(Dataset entries)
⟨

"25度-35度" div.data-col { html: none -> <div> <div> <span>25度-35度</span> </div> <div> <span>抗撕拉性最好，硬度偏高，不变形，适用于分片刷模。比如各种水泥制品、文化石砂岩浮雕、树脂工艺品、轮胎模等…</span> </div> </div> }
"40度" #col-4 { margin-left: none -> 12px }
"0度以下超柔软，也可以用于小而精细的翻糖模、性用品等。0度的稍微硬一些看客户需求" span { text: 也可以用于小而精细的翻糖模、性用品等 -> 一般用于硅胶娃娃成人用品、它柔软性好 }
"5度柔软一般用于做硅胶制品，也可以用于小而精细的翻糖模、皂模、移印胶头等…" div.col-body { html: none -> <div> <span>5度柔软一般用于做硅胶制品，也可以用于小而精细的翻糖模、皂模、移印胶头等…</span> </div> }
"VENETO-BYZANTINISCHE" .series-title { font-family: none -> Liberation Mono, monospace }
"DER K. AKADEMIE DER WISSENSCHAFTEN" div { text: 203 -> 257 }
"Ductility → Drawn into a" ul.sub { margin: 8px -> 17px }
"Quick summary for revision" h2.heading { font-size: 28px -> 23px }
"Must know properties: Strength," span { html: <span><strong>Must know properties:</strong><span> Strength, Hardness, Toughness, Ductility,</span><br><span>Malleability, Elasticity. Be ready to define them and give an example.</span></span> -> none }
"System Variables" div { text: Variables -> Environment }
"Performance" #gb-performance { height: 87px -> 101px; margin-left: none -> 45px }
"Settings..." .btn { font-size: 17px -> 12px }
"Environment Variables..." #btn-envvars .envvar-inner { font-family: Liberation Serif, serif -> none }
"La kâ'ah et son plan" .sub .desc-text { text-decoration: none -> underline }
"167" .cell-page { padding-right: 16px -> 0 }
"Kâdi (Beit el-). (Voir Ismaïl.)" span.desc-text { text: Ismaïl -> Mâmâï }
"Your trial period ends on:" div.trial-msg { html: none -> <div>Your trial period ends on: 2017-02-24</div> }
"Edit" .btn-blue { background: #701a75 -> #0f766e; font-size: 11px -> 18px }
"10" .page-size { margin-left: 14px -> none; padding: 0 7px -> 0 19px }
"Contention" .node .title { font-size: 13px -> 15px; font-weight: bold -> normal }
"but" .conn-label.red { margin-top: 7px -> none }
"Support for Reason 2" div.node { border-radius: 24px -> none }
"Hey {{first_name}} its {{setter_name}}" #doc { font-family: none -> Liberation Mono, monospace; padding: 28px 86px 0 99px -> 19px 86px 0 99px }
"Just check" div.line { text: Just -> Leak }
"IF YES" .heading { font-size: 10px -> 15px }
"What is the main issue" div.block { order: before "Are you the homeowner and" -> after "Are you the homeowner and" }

⟩

TASK REQUIREMENTS
In the records above, how many lines hold the string "Variables"? Reply with only the number.

RESULT OF THIS EXERCISE
2